Ik kom nu bij het passend onderwijs. De ChristenUnie heeft zich altijd ingezet voor passend onderwijs, opdat iedere leerling volwaardig kan meedoen. Inmiddels is de kabinetslijn duidelijk geworden: het rugzakje verdwijnt en schoolbesturen krijgen een zorgplicht en zorgverantwoordelijkheid. In de kern zal dit moeten leiden tot passend onderwijs zonder langdurige en ingewikkelde indicatiestelling en zonder wachtende, thuiszittende leerlingen. Het is goed dat het kabinet naar de bezwaren van ECPO heeft geluisterd. Vooruitlopend op de discussie die in de Kamer zal worden gevoerd, wil ik nog wel enkele opmerkingen maken.

De jongeren waar wij over spreken, hebben vaak niet alleen passend onderwijs nodig. Nu de rugzakjes verdwijnen, mag het niet gebeuren dat de kosten en zorgen elders in de zorg rondom het kind terechtkomen. Nu bestaat er nog vaak veel onduidelijkheid tussen bestuurders en scholen èn ouders en leraren over de wensen voor en verwachtingen van passend onderwijs.
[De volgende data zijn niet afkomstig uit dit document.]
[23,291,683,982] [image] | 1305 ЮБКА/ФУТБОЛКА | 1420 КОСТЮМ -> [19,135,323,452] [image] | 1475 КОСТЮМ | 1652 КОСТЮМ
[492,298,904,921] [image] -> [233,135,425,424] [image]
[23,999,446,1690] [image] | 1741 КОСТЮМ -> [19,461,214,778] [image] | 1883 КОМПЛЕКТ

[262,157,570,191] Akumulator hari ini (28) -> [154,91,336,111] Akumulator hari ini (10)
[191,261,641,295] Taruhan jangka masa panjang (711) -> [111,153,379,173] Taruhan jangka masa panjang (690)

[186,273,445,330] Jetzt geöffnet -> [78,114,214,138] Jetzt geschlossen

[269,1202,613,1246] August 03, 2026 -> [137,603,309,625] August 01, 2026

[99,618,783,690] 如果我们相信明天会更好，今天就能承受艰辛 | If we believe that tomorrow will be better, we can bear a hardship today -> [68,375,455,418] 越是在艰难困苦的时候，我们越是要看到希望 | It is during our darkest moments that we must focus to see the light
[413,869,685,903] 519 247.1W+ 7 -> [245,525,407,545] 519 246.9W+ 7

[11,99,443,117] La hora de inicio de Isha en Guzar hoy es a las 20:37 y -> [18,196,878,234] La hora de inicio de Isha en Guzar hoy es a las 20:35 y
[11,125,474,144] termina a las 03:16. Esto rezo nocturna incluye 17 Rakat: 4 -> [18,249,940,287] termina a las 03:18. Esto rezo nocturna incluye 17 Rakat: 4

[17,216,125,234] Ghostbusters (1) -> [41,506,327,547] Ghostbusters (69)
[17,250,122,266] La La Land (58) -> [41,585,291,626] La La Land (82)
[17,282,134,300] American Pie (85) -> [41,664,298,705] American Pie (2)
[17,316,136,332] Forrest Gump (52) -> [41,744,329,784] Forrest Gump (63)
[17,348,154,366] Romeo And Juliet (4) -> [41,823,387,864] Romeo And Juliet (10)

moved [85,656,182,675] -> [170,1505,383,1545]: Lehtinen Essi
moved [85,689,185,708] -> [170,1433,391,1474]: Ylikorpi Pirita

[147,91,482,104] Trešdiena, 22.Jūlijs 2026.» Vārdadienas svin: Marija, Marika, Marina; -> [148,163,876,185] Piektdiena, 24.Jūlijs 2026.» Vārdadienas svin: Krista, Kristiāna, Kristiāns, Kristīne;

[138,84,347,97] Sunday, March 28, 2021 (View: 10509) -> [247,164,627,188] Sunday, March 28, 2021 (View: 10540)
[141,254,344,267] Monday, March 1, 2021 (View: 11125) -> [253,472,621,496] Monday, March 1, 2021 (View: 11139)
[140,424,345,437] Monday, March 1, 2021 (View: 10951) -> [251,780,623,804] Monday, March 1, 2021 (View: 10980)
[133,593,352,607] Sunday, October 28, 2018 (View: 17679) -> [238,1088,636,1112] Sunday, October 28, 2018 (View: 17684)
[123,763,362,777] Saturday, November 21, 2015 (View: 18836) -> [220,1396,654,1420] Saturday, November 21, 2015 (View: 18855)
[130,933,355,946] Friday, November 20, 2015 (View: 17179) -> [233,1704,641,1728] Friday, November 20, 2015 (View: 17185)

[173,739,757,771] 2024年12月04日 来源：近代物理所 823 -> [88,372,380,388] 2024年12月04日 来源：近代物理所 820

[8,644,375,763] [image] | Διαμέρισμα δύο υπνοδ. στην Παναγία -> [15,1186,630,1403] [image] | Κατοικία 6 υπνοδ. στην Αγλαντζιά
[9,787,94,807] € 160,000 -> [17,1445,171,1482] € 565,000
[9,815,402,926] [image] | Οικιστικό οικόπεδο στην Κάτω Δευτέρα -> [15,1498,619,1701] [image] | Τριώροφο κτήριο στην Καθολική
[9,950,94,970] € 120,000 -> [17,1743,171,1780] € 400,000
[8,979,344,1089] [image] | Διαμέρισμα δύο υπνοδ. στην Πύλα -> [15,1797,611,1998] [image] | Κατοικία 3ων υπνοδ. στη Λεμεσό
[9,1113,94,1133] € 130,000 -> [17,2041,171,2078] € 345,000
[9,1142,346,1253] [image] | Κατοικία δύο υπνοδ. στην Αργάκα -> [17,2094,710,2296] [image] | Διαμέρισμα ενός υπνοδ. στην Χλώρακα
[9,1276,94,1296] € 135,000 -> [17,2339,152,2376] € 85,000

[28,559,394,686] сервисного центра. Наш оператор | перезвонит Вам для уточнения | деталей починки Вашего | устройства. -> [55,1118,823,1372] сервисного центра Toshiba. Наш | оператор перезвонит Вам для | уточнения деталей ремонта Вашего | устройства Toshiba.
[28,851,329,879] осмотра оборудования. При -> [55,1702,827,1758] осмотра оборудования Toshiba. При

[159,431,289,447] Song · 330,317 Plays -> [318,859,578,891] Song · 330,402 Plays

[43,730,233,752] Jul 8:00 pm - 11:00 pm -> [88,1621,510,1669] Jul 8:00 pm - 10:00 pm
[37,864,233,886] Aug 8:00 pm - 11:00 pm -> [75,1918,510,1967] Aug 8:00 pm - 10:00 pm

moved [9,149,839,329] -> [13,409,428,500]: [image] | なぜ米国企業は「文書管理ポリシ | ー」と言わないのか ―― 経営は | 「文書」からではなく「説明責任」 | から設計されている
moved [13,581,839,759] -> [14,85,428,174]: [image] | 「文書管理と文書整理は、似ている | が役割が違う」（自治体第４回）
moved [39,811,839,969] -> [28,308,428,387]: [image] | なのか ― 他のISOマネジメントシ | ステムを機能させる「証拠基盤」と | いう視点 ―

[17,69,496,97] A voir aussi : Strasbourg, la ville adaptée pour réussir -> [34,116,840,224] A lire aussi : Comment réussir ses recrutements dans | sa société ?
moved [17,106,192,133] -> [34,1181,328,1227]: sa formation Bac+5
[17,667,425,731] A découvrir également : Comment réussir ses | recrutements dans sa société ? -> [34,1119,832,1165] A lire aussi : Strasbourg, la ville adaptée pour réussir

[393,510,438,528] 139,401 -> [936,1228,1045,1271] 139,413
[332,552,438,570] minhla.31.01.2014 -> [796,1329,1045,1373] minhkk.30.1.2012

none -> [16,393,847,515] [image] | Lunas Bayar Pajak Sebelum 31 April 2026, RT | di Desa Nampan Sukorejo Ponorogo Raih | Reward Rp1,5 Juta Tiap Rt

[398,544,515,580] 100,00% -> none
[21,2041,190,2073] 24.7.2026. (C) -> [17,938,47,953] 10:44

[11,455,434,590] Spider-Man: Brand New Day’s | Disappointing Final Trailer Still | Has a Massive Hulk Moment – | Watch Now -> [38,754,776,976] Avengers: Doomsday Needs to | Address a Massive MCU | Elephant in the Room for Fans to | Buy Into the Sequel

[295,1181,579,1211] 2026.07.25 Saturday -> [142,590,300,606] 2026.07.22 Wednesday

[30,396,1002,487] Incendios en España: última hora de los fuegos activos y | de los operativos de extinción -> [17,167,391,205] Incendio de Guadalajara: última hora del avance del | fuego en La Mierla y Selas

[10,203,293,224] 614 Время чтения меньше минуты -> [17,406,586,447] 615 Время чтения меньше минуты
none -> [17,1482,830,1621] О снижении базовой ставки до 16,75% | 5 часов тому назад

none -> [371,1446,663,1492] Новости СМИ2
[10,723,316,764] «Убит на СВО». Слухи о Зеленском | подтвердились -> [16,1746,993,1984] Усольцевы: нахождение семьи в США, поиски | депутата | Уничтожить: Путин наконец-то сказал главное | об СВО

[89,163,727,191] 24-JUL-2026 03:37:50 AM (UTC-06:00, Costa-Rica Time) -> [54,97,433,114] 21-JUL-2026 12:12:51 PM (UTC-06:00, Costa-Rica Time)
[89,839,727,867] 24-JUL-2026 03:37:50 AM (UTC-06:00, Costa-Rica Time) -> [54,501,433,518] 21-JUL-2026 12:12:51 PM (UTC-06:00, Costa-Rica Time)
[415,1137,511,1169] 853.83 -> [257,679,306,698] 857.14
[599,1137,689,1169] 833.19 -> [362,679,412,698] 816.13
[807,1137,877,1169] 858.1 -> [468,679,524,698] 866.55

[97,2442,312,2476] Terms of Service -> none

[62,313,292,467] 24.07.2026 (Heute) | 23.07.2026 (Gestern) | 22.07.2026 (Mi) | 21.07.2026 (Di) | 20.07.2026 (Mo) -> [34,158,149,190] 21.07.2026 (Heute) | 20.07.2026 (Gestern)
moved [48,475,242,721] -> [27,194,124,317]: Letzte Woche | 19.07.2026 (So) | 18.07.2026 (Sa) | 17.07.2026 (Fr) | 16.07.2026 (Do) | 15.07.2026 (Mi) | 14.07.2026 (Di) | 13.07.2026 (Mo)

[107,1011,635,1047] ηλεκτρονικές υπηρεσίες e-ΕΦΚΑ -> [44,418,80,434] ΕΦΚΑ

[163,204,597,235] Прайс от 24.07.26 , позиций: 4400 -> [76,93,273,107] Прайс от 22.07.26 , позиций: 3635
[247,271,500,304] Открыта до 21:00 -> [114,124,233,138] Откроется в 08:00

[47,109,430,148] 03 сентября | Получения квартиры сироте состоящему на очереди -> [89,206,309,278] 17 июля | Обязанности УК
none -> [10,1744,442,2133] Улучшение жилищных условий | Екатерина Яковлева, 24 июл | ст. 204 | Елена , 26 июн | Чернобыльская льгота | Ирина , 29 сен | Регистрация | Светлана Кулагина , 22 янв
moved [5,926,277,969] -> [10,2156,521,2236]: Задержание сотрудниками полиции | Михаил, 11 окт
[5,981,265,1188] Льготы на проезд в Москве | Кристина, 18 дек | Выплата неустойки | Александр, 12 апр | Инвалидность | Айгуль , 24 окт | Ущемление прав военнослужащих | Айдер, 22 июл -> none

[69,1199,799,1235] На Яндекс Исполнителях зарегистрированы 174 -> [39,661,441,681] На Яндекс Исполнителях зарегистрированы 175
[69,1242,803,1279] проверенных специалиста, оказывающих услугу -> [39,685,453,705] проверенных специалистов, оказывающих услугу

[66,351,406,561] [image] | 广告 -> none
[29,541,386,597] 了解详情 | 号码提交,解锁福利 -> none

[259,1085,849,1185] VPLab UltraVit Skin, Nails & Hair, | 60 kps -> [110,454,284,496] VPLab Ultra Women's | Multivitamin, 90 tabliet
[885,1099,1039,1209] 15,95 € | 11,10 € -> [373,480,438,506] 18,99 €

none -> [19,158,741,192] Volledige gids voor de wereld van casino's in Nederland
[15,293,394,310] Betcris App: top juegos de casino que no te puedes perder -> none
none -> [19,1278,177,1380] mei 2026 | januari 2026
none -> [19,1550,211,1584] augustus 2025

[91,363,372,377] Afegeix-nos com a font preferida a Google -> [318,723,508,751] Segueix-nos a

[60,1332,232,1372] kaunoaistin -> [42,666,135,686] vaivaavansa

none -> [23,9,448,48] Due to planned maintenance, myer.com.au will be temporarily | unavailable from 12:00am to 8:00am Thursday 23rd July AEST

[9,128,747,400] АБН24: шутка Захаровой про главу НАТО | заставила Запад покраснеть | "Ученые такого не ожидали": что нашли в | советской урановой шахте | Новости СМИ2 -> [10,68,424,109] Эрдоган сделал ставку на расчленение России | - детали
De ChristenUnie vindt het daarom van belang dat het zorgprofiel van scholen zal aansluiten op de wensen van leraren en ouders.

In hetzelfde kader vraag ik, nu er bij passend onderwijs meer specifiek naar de scholen wordt gekeken, of het mogelijk is om hoogbegaafdheid mee te laten lopen. Mijn fractiegenoot Slob vroeg eerder aandacht voor hoogbegaafde leerlingen. Zij hebben er moeite mee, zich sociaal-emotioneel staande te houden in het onderwijs en voelen zich vaak een buitenbeentje. Er zijn veel overeenkomsten met passend onderwijs. Hoewel het om heel verschillende kinderen gaat, is er ook in dit geval sprake van een specifiek aanbod voor kinderen. Er is nu een actieprogramma gestart, waarbij ook via experimenten wordt onderzocht welke instrumenten effectief zijn. Die aanpak komt ons ook erg bekend voor. Zo zijn er voor hoogbegaafde kinderen soms heel veel verschillende arrangementen, zodat heel veel ouders, maar ook scholen, niet goed weten waar zij aan toe zijn. Is de staatssecretaris bereid, te overwegen of hoogbegaafdheid een plek kan krijgen in het stelsel van passend dan wel speciaal onderwijs?